Protocol I of the Fourth Geneva Convention makes it clear that even if one party to a conflict is in fact shielding itself behind civilians, such a violation “shall not release the [other] Parties to the conflict from their legal obligations with respect to the civilian population and civilians.” In other words, even if Hamas actually had used civilians as shields, it would still have been a war crime for Israel to kill them. To use a domestic example: if bank robbers were holding tellers and customers hostage while shooting at the police, the police could not get away with killing the hostages along with the criminals. Indeed, the implications of such broad bipartisan support in Congress for such a concept are chilling, given that this rationale could be replicated by law enforcement officials here in the United States—particularly given the militarization of local police forces in the name of fighting terrorism.
There is little question that these broadly supported bipartisan efforts were designed not just to defend Israel’s war on Gaza, but to discredit empirical investigations by human rights organizations overall. For example, one of the House resolutions passed this summer—in addition to making unsubstantiated claims about Hamas—also claimed that “throughout the summer of 2006 conflict between the State of Israel and the terrorist organization Hezbollah, Hezbollah forces utilized human shields in violation of international humanitarian law.”
In reality, empirical investigations during and following the conflict by several reputable investigative bodies found absolutely no evidence supporting this charge. A detailed study by Human Rights Watch published at the end of the fighting in Lebanon found “no cases in which Hezbollah deliberately used civilians as shields to protect them from retaliatory IDF attack.” Similarly, Amnesty International, in a well-documented report of its own, observed that “While the presence of Hizbullah’s fighters and short-range weapons within civilian areas is not contested, this in itself is not conclusive evidence of intent to use civilians as ‘human shields’, any more than the presence of Israeli soldiers in a kibbutz is in itself evidence of the same war crime.” In addition, Amnesty reported that while Hezbollah did store weapons and fire from civilian areas, it was only long after most of the civilian population had been evacuated. Subsequent reports for the U.S. Army War College and elsewhere also failed to find any evidence for the charge, which was nonetheless repeated by the House resolution years later.

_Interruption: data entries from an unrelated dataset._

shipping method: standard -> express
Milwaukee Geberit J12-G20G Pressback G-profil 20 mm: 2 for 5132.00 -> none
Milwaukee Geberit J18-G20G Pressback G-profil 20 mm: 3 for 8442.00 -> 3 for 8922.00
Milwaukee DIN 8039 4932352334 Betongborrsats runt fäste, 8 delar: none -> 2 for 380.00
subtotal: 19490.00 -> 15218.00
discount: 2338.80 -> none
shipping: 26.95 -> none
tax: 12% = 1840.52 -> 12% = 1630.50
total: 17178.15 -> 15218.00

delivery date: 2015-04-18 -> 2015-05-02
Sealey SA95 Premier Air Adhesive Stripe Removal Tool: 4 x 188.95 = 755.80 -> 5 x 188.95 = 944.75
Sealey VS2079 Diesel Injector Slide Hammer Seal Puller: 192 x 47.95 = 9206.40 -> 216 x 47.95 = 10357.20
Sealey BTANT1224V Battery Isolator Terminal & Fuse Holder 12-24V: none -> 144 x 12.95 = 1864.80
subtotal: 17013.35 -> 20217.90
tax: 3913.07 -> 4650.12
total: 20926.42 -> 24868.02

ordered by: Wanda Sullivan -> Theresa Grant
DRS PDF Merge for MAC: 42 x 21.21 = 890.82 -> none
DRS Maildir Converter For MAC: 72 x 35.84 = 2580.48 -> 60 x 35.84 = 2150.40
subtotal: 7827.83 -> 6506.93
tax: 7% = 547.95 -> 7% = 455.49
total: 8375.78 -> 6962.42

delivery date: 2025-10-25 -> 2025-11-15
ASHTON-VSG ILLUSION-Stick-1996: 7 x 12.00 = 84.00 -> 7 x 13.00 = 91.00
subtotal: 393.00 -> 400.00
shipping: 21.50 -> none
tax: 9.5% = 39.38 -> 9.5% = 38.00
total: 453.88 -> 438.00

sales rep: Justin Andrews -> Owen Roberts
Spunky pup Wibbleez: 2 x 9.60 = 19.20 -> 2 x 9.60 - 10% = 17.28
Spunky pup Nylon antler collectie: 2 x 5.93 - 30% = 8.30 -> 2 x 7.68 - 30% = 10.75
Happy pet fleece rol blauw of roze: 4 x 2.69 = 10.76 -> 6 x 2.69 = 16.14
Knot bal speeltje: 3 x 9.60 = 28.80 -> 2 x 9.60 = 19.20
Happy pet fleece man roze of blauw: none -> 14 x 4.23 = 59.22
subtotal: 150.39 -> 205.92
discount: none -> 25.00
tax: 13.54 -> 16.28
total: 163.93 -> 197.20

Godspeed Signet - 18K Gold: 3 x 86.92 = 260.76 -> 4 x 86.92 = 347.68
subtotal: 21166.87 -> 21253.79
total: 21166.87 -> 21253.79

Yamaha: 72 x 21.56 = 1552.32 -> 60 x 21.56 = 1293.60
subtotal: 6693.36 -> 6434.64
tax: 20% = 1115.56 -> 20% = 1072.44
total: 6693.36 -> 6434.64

In apparent anticipation of the U.S. bombing in Syria and Iraq, which would commence soon thereafter, the bipartisan House majority also went on record saying that Islamic State forces “typically use innocent civilians as human shields.” Following the logic from this and other resolutions supporting Israel’s attacks on Palestinian civilians in Gaza, this appears to have been a preemptive effort to exempt U.S. forces from any moral or legal culpability for the deaths of Syrian and Iraqi civilians caused by the imminent bombing of urban areas in those countries as well.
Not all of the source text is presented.